“Amala”. La medicina? “No, l'Inter, dopo le Fere naturalmente”. La risposta che non ti aspetti, da lei, che da pochi mesi è stata nominata “Foreign Adjunt Professor” in geriatria traslazionale presso la Karolinska institutet di Stoccolma. Patrizia Mecocci, già direttrice della struttura complessa di Geriatria dell'Azienda ospedaliera di Perugia e Ordinaria del gerontologia e geriatria, presso il Dipartimento di medicina e chirurgia dell'Università di Perugia, è entrata nel gotha mondiale della ricerca per le discipline biomediche. Un comitato dell'istituto seleziona, ogni anno, i vincitori del Premio Nobel per la medicina. Avremo una ternana Premio Nobel per la medicina? “E' più facile che vinca quello per la Pace!” esclama ridendo.
La voce calma, toni bassi, da consumata speaker radiofonica quale è stata.
Semplice no? La determinazione, l'incoscienza, non avere limiti nel perseguire i propri obiettivi, tutte caratteristiche che unite ad una personalità carismatica portano il medico ternana, dai campi del Liberati, calcati come Fera mascotte, con la passione per Lele Ratti e Piero Volpi, ai vertici della ricerca mondiale.
Che altro ci vuole? “Un pizzico di prepotenza. Da piccola mi chiamavano “Pupetta Mecocci”, giocavo con i maschi a indiani e cowboy e a pallone, stavo in porta. Facevo la collezione delle figurine Panini, che gioia quando trovavo Facchetti e Boninsegna, le bambole non facevano per me. A quattro anni ho deciso che avrei fatto il medico, “l'Allegro chirurgo” è stato il gioco che mi ha visto protagonista e Cronin lo scrittore preferito”. Che dire? Una predestinata.
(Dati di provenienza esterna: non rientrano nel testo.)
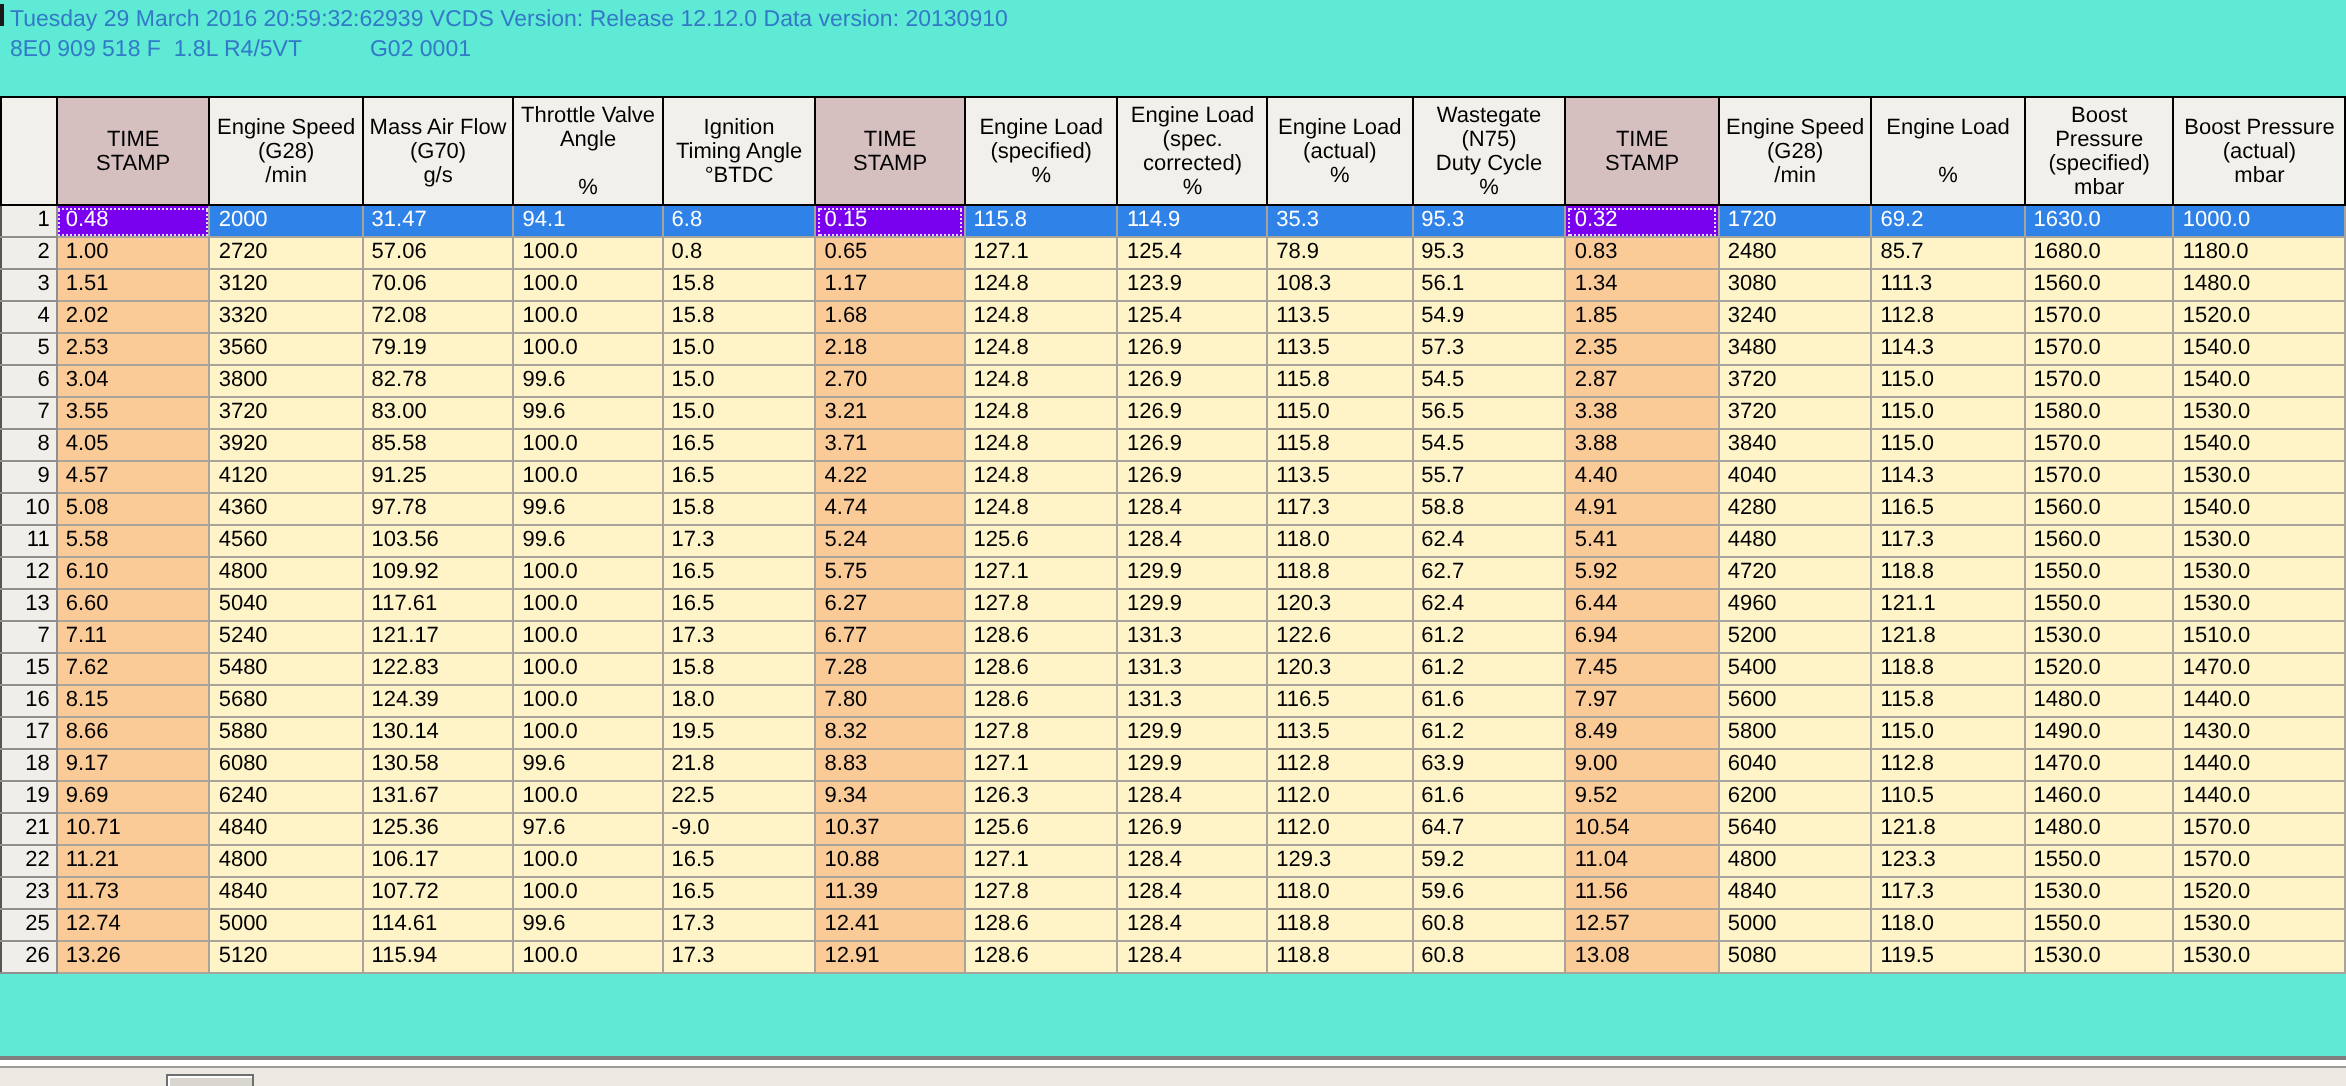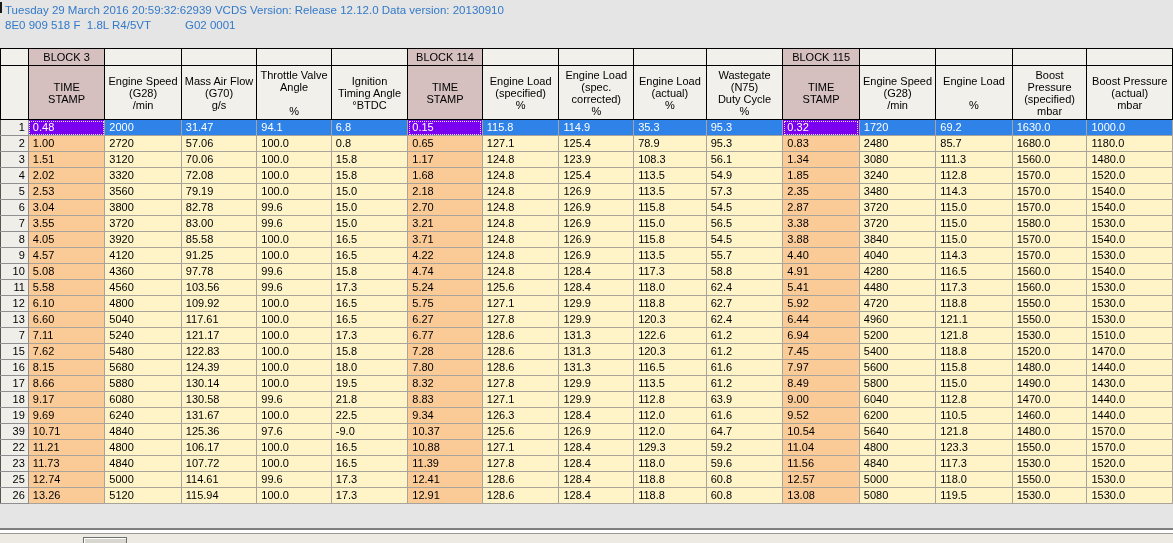"Tuesday 29 March 2016 20:59:32:62939" .screen { background: #e5e5e5 -> #5eead4 }
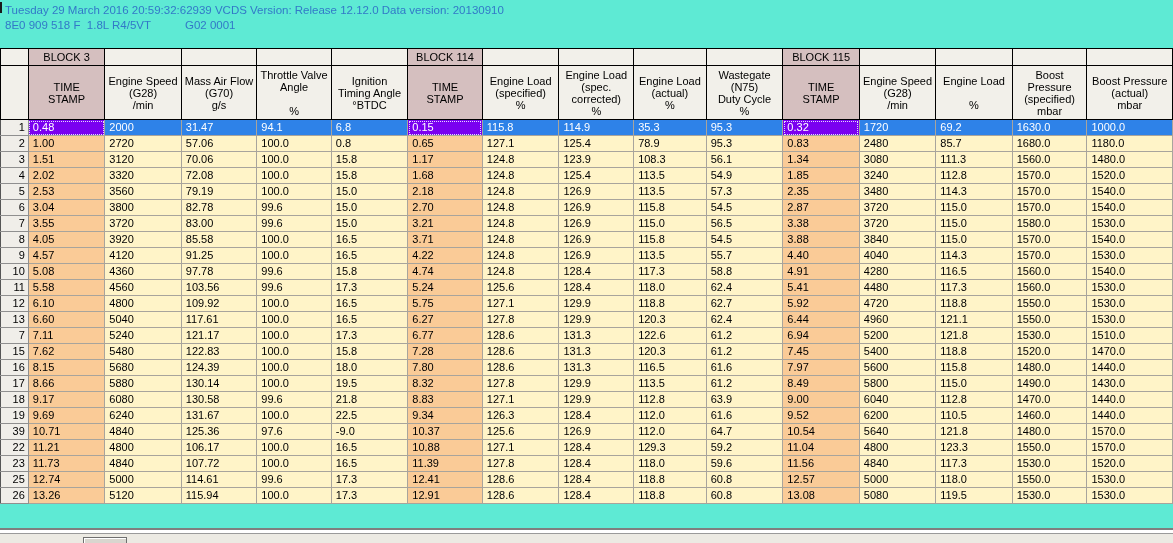"BLOCK 3" tr.blockrow { html: <tr> <th></th> <th>BLOCK 3</th> <th></th> <th></th> <th></th> <th></th> <th>BLOCK 114</th> <th></th> <th></th> <th></th> <th></th> <th>BLOCK 115</th> <th></th> <th></th> <th></th> <th></th> </tr> -> none }
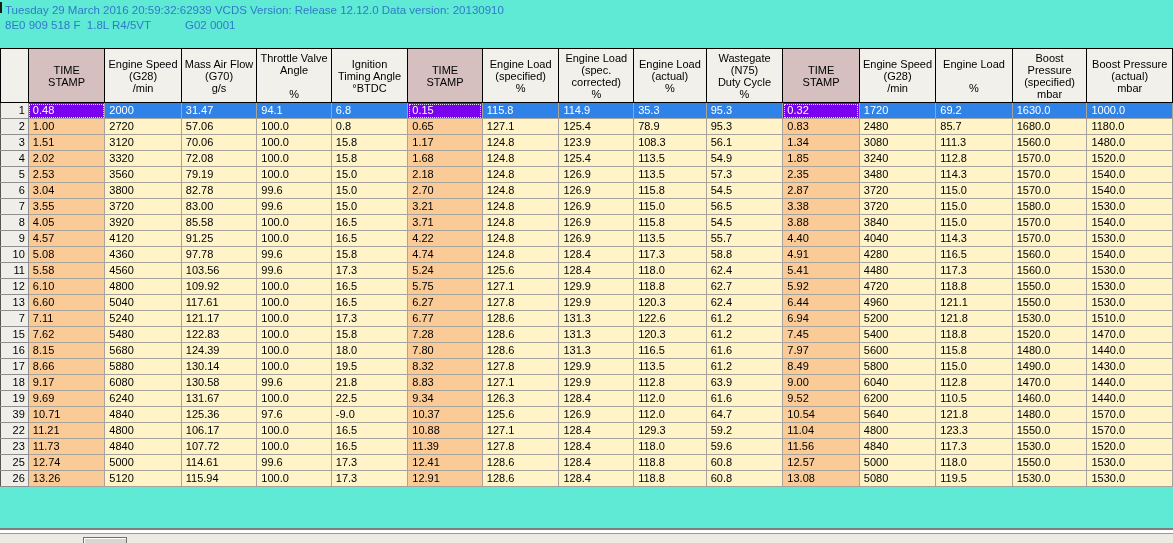"39" td.rownum { text: 39 -> 21 }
Gli studi al liceo classico, il mitico Tacito, sezione C: “Una classe fantastica. Non ci siamo mai persi di vista. Sin dal primo anno dopo la maturità abbiamo preso l'abitudine di vederci almeno una volta l'anno. Per i 25 anni dal diploma abbiamo chiamato tutti i professori, compresa il terrore di tutti noi, la prof di matematica Fiori, che mi ha trasmesso il rigore”. Rappresentante di classe al liceo, rappresentante regionale dei Fucini all'università, una leader di nascita: “Leader non so. Sicuramente ostinata. Il mio mito, il mio punto di riferimento è stato Pietro Mennea. Guardandolo, con quel fisico mingherlino, non ci avresti scommesso una lira e, invece, con la sua caparbietà ha surclassato i giganti della velocità. Come donna ho dovuto, sicuramente, faticare di più, ma non ho mai mollato. Ho sempre messo l'asticella più in alto. In Italia ancora sulla parità c'è da lavorare, quando vado in Svezia mi si apre il cuore, i tre quarti del personale docente è donna. Se ho sacrificato la mia vita personale per il lavoro non lo so. Non sono sposata e non ho figli, non è stata una scelta. La vita va come deve andare, metterci le mani incasina tutto”.
Come preferisce essere chiamata? Professore, professoressa, ordinaria, ordinario, direttore direttrice? “Ma guardi non credo che cambi la percezione di me, usare un linguaggio di genere, però “ordinaria” non mi piace, mi sembra che mi sminuisca, invece, quando mi firmo, scrivo “direttore”. Gli uomini sono più bravi di noi a fare squadra”. Grande viaggiatrice, da sola o in gruppo. Il viaggio del cuore in Uzbekistan: “Bisogna viaggiare, apre la mente, si cambia prospettiva. Quando si cammina il cervello si rilassa”.
Già il cervello, quella parte del corpo così ancora tanto sconosciuta. “Quando la malattia degenerativa lo aggredisce è come una macchina sfrenata in discesa. Io cerco di essere di supporto ai miei pazienti e ai loro famigliari. I farmaci, ancora, servono solo a frenano il decorso della malattia, non la risolvono. Non dite mai davanti ad un paziente con Alzheimer, o altra malattia neurologica degenerativa, che non c'è niente da fare, che tanto non capisce. Non sappiamo se vi è incoscienza totale. Ci sono momenti di lucidità devastanti”.
La bimba monello, la disc jockey, la fera mascotte muta. Cambia la voce, l'intensità. E' diventata la Professoressa Patrizia Mecocci, una vita dedicata ai più fragili, alla ricerca di una speranza, che ancora non c'è. In bocca al lupo.